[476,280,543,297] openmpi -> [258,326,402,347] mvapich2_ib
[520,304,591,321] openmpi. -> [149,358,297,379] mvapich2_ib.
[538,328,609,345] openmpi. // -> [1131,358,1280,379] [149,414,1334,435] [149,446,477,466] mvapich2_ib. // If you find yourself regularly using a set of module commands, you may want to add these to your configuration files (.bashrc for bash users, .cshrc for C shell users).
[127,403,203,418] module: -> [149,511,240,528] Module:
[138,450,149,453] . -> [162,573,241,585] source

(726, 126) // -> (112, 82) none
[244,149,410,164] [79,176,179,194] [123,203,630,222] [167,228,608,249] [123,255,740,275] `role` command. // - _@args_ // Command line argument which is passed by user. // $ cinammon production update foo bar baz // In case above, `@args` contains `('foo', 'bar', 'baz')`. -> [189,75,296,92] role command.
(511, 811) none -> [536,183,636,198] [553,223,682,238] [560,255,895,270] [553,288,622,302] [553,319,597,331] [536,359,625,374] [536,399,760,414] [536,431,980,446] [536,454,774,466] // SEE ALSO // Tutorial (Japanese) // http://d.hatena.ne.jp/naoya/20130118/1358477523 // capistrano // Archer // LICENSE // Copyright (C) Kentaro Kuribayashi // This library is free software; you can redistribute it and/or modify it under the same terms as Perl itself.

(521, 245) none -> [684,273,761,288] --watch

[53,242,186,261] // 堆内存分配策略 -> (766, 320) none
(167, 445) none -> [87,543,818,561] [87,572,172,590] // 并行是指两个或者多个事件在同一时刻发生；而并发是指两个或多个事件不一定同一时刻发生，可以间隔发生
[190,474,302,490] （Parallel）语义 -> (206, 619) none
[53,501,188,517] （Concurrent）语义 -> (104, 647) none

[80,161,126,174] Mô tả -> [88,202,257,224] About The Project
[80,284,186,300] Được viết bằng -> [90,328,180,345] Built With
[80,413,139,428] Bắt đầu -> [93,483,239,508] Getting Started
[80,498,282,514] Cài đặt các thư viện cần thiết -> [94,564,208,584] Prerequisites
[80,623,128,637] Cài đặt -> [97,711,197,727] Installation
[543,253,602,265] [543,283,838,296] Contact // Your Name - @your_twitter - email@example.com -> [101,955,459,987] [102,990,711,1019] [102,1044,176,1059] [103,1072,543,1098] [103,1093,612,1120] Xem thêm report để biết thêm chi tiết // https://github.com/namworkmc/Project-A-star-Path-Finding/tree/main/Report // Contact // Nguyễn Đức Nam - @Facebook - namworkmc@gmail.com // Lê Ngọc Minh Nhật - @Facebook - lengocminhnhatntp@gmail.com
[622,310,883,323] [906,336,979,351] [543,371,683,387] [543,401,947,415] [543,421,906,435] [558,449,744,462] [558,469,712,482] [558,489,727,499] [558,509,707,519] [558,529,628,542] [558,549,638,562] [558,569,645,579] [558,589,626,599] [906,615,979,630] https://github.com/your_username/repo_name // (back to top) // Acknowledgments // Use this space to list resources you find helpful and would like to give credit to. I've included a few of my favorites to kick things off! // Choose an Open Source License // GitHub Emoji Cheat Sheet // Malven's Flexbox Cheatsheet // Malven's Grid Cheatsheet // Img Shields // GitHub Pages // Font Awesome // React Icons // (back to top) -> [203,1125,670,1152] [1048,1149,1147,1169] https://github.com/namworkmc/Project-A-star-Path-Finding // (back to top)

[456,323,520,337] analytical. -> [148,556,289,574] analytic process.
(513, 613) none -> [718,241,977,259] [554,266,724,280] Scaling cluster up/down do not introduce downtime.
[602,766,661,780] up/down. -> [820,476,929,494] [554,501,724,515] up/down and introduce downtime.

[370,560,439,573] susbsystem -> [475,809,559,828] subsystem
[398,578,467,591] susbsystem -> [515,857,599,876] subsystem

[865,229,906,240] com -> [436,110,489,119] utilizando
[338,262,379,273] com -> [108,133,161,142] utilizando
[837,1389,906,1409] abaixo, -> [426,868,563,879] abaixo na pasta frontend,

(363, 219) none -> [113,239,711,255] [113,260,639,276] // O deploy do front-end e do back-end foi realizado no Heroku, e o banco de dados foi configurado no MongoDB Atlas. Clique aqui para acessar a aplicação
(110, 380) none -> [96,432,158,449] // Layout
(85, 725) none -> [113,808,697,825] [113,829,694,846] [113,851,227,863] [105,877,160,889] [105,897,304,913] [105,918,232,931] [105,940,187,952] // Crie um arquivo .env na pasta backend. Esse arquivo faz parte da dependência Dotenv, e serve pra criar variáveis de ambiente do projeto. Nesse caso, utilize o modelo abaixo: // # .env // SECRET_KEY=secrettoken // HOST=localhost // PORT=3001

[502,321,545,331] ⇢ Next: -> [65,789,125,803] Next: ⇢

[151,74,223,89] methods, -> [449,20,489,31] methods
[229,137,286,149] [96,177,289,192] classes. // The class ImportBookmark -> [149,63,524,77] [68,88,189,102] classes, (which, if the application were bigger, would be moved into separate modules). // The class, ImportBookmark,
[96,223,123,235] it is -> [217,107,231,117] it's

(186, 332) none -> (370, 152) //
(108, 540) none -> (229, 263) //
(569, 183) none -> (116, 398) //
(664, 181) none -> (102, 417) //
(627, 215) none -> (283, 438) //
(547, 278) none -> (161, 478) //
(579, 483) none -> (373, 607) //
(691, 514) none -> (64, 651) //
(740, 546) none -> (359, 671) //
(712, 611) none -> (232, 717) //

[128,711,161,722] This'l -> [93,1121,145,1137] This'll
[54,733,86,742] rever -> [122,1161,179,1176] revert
══════════════════════════════
◆ Problem description ◆
The lines to return are those holding the string "introduce" anywhere in the listing above.

◆ Exercise response ◆
(513, 613) none -> [718,241,977,259] [554,266,724,280] Scaling cluster up/down do not introduce downtime.
[602,766,661,780] up/down. -> [820,476,929,494] [554,501,724,515] up/down and introduce downtime.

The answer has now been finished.